Figura 6: Impostazioni del portale Microsoft 365 Defender
Ora dovrete procedere ad installare Microsoft Monitoring Agent, vi lascio a titolo informativo il link Microsoft ufficiale Onboard previous versions of Windows on Microsoft Defender for Endpoint | Microsoft Learn
Eseguite il download dell’agent vi lascio i link diretti sia per la versione a 64bit che la versione a 32 bit nel mio caso userò la versione a 64bit visto che il mio dispositivo W7_DEMO è con questa architettura.
Figura 7: Installer di Microsoft Monitoring Agent
NB Con la deprecazione di SHA-1 support by the MMA agent, MMA agent deve essere minimo alla versione 10.20.18029.
Ora che avrete scaricato l’agent, recatevi all’interno del portale di Microsoft 365 Defender per recuperare Workspace ID e Workspace Key
Figura 8: Copiare Workspace ID e Workspace Key che serviranno nei successivi Step
Ora avrete a disposizione tre modi per eseguire l’installazione di MMA (Microsoft Monitoring Agent) all’interno del vostro dispositivo Windows 7:
- Installazione Manuale
- Installazione tramite riga di Comando
- Configurazione Agent Utilizzando uno Script
In questo articolo vi mostrerò l’installazione Manuale.

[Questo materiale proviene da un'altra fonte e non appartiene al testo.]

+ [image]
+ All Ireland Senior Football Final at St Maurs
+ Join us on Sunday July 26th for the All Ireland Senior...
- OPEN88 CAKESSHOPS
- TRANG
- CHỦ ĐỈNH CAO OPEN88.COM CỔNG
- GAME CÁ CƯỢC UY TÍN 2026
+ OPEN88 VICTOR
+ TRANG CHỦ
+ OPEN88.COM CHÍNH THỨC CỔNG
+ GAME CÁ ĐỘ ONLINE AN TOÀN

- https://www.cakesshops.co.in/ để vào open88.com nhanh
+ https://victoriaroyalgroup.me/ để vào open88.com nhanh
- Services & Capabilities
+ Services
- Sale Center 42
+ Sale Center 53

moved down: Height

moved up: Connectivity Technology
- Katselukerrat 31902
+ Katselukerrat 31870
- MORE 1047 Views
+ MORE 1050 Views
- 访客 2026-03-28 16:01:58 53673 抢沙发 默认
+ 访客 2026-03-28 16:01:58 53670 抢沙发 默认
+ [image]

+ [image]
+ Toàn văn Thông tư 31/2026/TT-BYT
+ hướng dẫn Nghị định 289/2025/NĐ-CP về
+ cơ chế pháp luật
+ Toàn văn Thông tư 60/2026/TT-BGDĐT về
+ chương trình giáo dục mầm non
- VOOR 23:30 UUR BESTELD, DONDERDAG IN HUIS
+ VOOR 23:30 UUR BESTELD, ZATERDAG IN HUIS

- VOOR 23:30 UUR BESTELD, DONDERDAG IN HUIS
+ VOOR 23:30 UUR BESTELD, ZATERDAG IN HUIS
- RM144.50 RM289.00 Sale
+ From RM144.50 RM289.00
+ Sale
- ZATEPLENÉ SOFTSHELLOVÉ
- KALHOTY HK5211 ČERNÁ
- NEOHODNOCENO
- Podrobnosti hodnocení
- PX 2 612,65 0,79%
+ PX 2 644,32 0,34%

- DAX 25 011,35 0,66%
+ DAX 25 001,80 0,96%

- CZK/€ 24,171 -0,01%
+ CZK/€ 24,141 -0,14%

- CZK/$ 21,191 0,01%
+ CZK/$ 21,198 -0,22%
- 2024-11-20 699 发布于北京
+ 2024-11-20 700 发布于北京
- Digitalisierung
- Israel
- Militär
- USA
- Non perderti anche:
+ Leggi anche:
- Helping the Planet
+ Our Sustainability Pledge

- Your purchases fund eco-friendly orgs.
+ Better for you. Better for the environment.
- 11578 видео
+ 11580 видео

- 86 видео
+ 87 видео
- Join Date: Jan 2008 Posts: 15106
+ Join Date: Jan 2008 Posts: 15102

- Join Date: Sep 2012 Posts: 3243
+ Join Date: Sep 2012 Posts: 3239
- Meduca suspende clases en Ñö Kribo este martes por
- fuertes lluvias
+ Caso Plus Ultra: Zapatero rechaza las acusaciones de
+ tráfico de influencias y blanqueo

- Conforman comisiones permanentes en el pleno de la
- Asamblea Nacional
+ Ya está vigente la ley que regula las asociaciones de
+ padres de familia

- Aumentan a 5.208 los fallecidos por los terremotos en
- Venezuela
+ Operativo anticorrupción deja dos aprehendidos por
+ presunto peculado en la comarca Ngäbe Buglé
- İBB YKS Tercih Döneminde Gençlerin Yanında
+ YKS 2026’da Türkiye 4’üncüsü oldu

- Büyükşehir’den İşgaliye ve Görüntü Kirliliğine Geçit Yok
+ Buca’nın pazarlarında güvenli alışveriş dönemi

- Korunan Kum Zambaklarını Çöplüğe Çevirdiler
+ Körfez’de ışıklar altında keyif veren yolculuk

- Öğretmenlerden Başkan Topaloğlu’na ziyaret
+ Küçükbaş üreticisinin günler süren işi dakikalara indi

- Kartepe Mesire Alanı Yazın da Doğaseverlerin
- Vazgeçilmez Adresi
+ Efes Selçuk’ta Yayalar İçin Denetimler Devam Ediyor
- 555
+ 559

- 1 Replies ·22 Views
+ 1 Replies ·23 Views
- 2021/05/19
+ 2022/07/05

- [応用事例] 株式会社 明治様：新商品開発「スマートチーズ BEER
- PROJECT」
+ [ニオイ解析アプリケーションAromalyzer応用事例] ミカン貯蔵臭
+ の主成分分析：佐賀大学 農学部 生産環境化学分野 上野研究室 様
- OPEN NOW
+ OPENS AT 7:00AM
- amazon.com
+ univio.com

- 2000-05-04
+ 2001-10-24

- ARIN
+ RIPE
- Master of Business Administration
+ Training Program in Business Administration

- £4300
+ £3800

Una volta che avrete l’installer all’interno del vostro dispositivo Windows 7 eseguitelo come amministratore
Figura 9: Installazione MMA con diritti amministrativi
Figura 10: Direi Sì alle impostazione dell’account controllo utente
Figura 11: Inizio installazione di MMA su macchina Windows 7
Figura 12: Installazione MMA su Macchina Windows 7
Figura 13: Installazione MMA su macchina Windows 7
Figura 14: Installazione MMA su macchina Windows 7
Figura 15: Installazione MMA su macchina Windows 7
Inserite ora Workspace ID e Workspace Key, che avete copiato in precedenza dal portale Microsoft 365 Defender
Figura 16: Installazione MMA su macchina Windows 7
Figura 17: Installazione MMA su macchina Windows 7
Figura 18: Installazione MMA su macchina Windows 7
Figura 19: Installazione MMA in corso
Figura 20: Installazione MMA terminata con successo
Per verificare che l’agent comunichi in modo corretto recatevi all’interno del pannello di controllo selezionando Microsoft Monitoring Agent
Figura 21: Microsoft Monitoring Agent funzionante
Entro all’incirca un’ora il device comparirà all’interno della dashboard di Microsoft 365 Defender, nel mio caso ci sono voluti all’incirca 30 minuti.
Figura 22: MDE installato correttamente sulla macchina Windows 7
Conclusioni
Come ho anticipato all’inizio dell’articolo, il suggerimento è sempre quello di avere nella propria azienda sistemi operativi aggiornati e con gli ultimi update di sicurezza rilasciati dal vendor.
Ma in questo modo Microsoft, ha lasciato spazio, in ottica Zero Trust, di proteggere anche dispositivi “datati” che in molte organizzazioni sono ancora presenti.
Avere una soluzione anche per questi dispositivi ci aiuta sicuramente a ridurre la superfice di attacco in modo semplice veloce e con poco effort per i membri del reparto IT, alcune macchine anche se con sistemi operativi datati sono il cuore pulsante di un’azienda che li usa magari per software di macchine di produzione.